REQUIREMENT: Word for word, reproduce each line of the data below, omitting every image.
------------------------------------------------
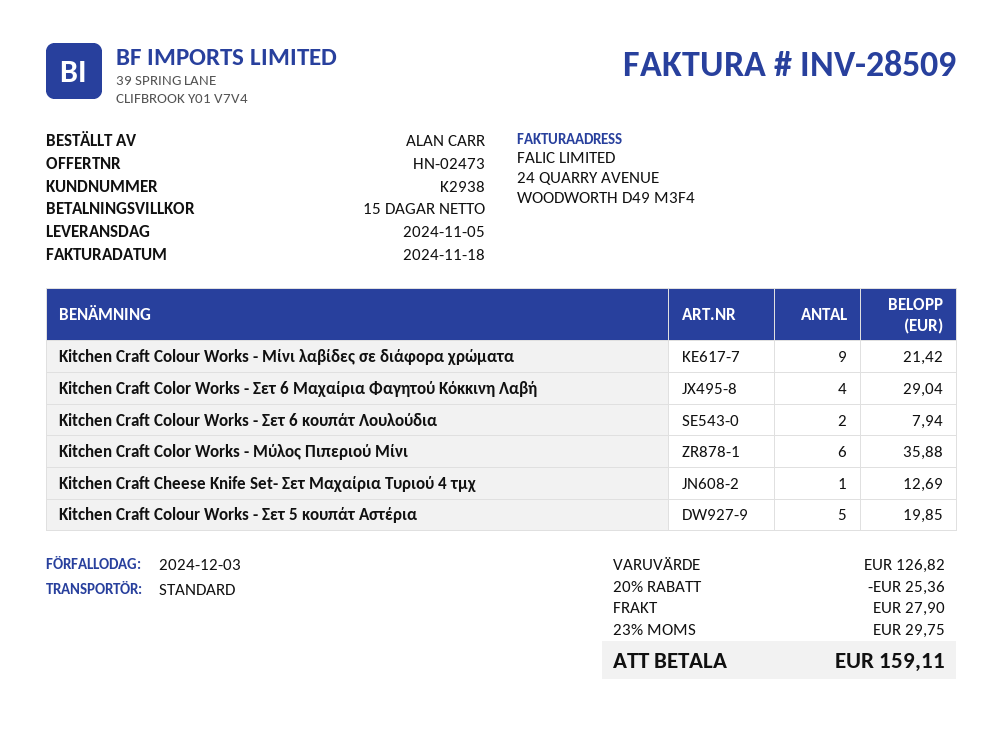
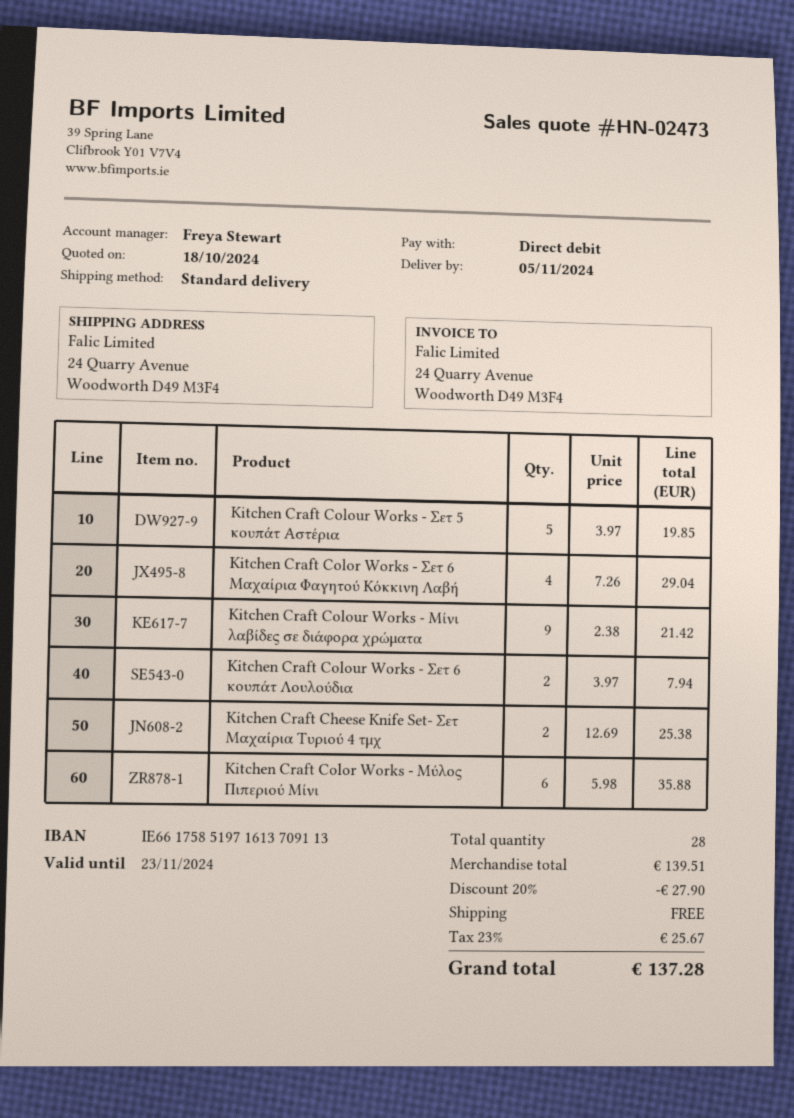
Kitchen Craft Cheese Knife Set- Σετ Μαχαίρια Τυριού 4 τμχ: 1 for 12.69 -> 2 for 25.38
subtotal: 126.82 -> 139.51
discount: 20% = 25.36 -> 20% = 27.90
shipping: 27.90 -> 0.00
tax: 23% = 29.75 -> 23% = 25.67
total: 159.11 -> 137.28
------------------------------------------------
THE COMPLETED TASK:
Kitchen Craft Cheese Knife Set- Σετ Μαχαίρια Τυριού 4 τμχ: 1 for 12.69 -> 2 for 25.38
subtotal: 126.82 -> 139.51
discount: 20% = 25.36 -> 20% = 27.90
shipping: 27.90 -> 0.00
tax: 23% = 29.75 -> 23% = 25.67
total: 159.11 -> 137.28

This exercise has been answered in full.